▶ **TASK INSTRUCTIONS**:
Search the listing below for lines containing the string "sample". Reply with their count only.

▶ **RECORD EXTRACTS**:
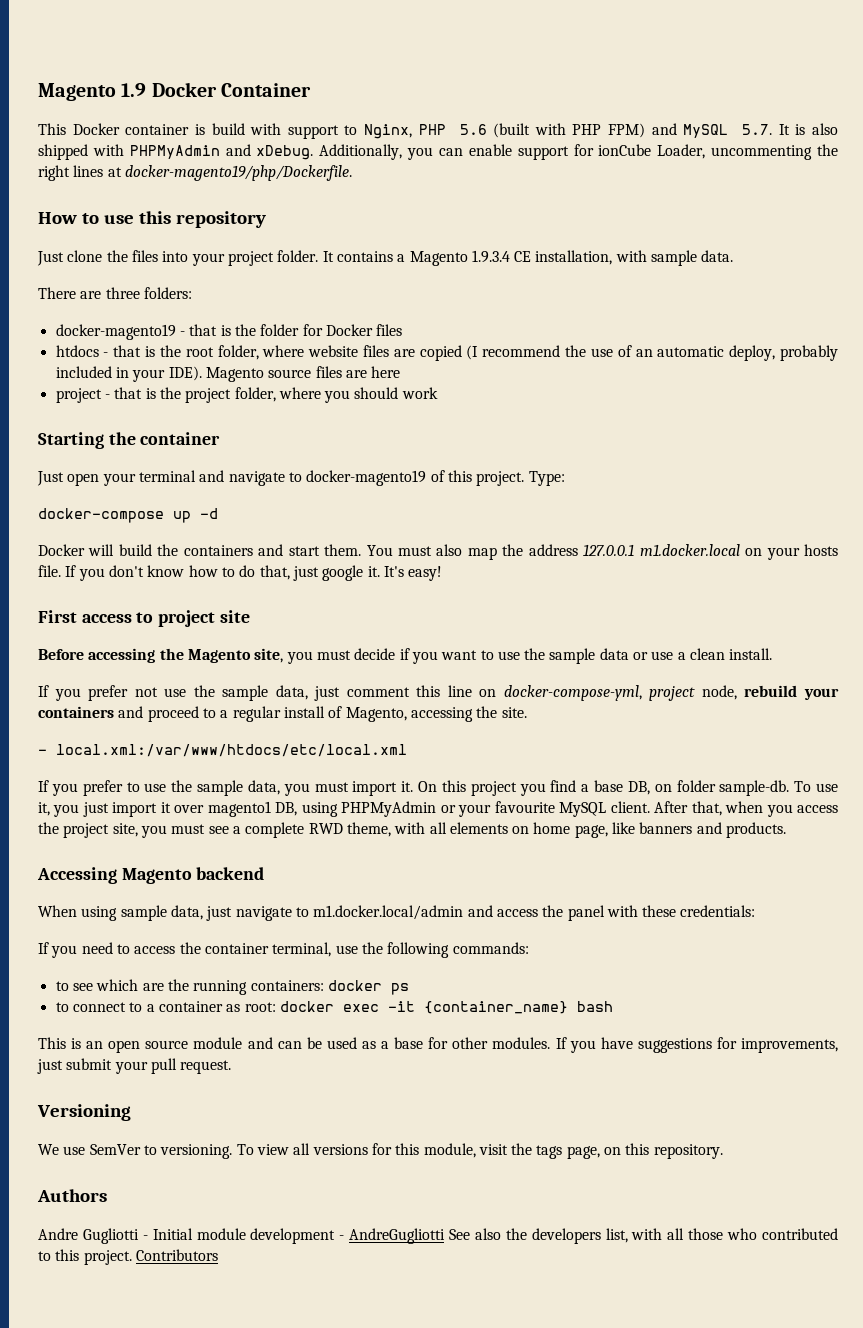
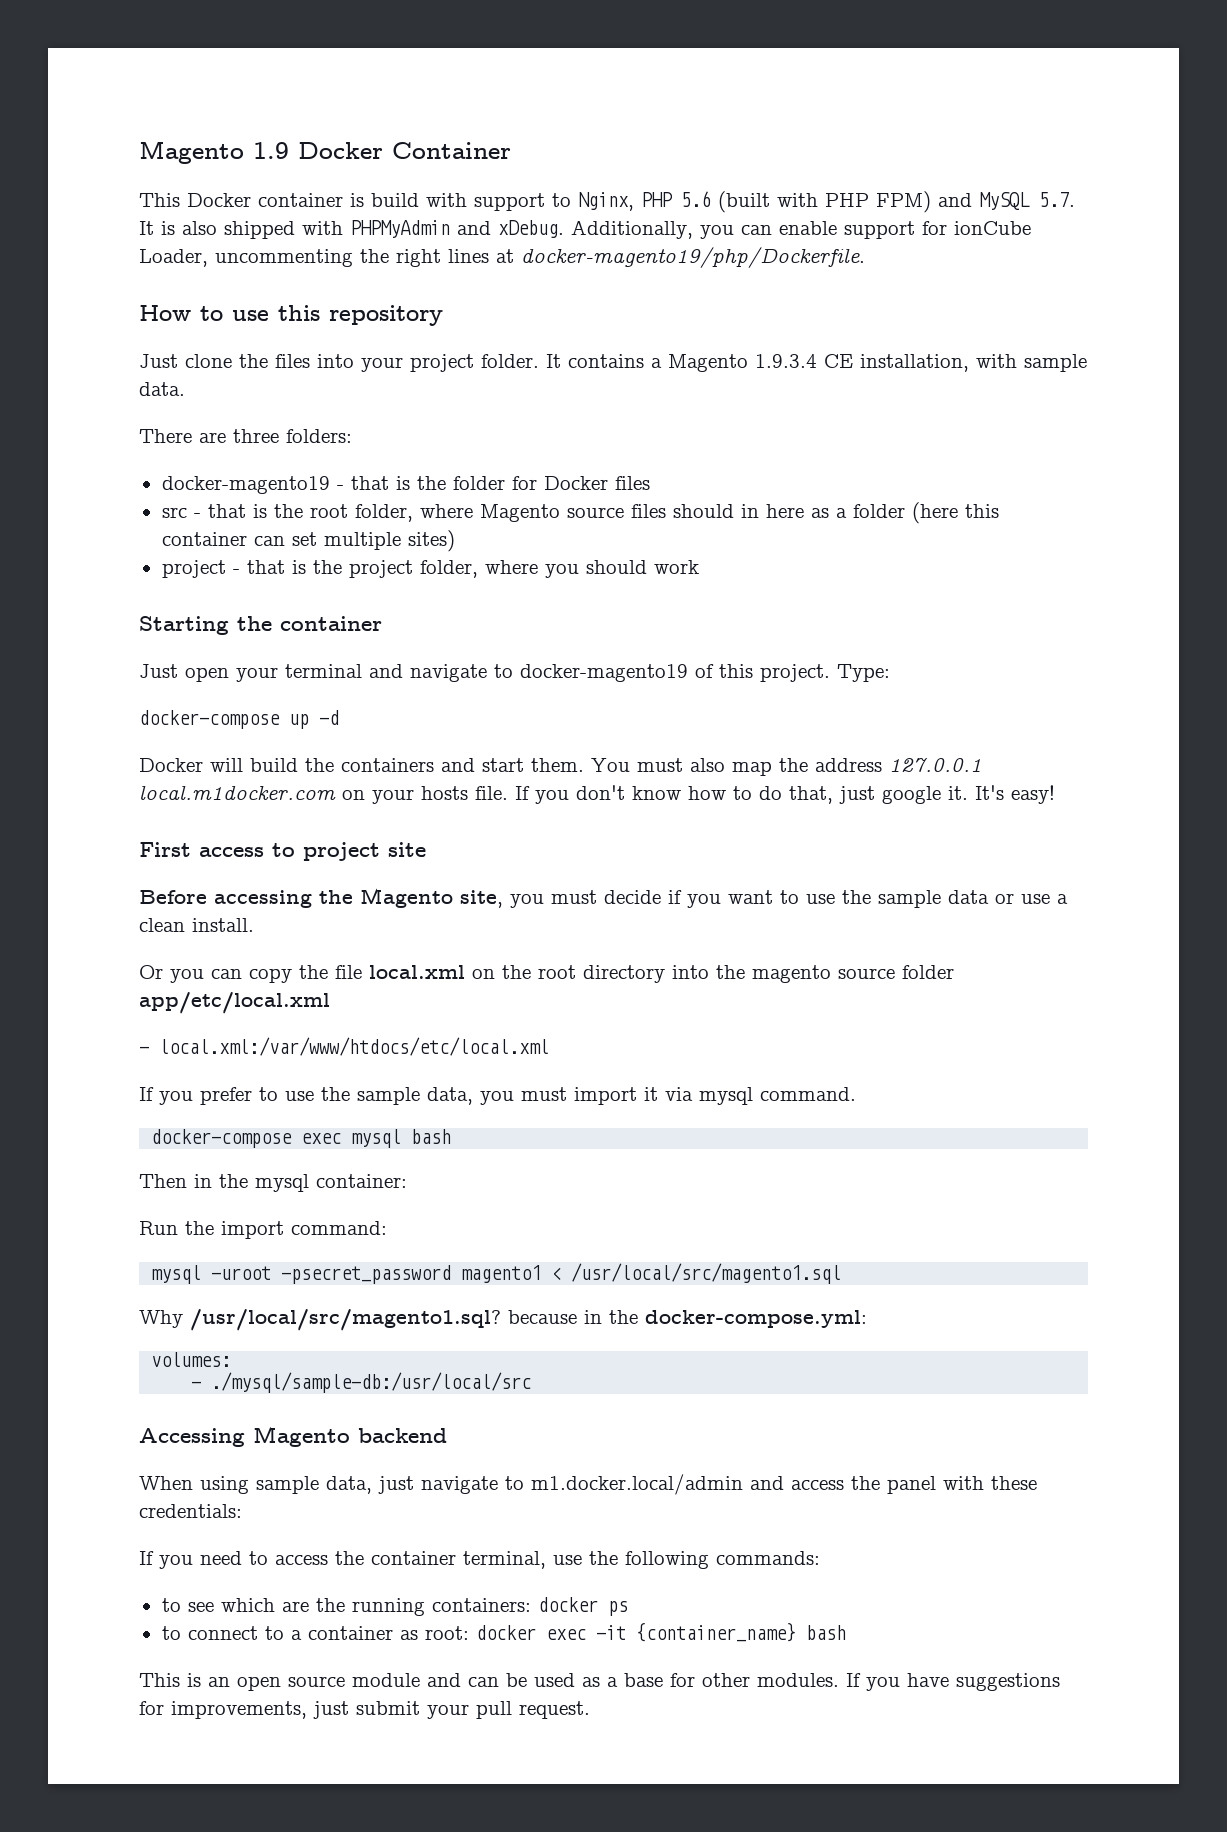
[55,345,99,357] htdocs -> [161,507,187,518] src
[308,345,839,361] [55,366,202,382] website files are copied (I recommend the use of an automatic deploy, probably included in your IDE). -> (473, 511) none
[345,370,367,378] are -> [672,504,759,518] should in
(401, 372) none -> [810,502,999,524] [161,530,455,552] as a folder (here this container can set multiple sites)
[639,544,740,556] m1.docker.local -> [139,785,336,800] local.m1docker.com
[38,685,840,701] [38,706,527,722] If you prefer not use the sample data, just comment this line on docker-compose-yml, project node, rebuild your containers and proceed to a regular install of Magento, accessing the site. -> [139,965,954,983] [139,992,330,1014] Or you can copy the file local.xml on the root directory into the magento source folder app/etc/local.xml
[401,780,839,796] [38,801,839,817] [38,822,787,838] it. On this project you find a base DB, on folder sample-db. To use it, you just import it over magento1 DB, using PHPMyAdmin or your favourite MySQL client. After that, when you access the project site, you must see a complete RWD theme, with all elements on home page, like banners and products. -> [644,1087,856,1105] [151,1129,452,1148] [139,1174,407,1192] [139,1221,387,1239] [151,1263,842,1284] [139,1309,867,1331] [151,1352,232,1367] [191,1372,532,1393] it via mysql command. // docker-compose exec mysql bash // Then in the mysql container: // Run the import command: // mysql -uroot -psecret_password magento1 < /usr/local/src/magento1.sql // Why /usr/local/src/magento1.sql? because in the docker-compose.yml: // volumes: // - ./mysql/sample-db:/usr/local/src
[37,1104,131,1121] [38,1143,723,1159] [37,1189,107,1202] [38,1228,838,1244] [38,1249,218,1265] // Versioning // We use SemVer to versioning. To view all versions for this module, visit the tags page, on this repository. // Authors // Andre Gugliotti - Initial module development - AndreGugliotti See also the developers list, with all those who contributed to this project. Contributors -> (590, 1710) none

▶ **SOLVED PROBLEM**:
2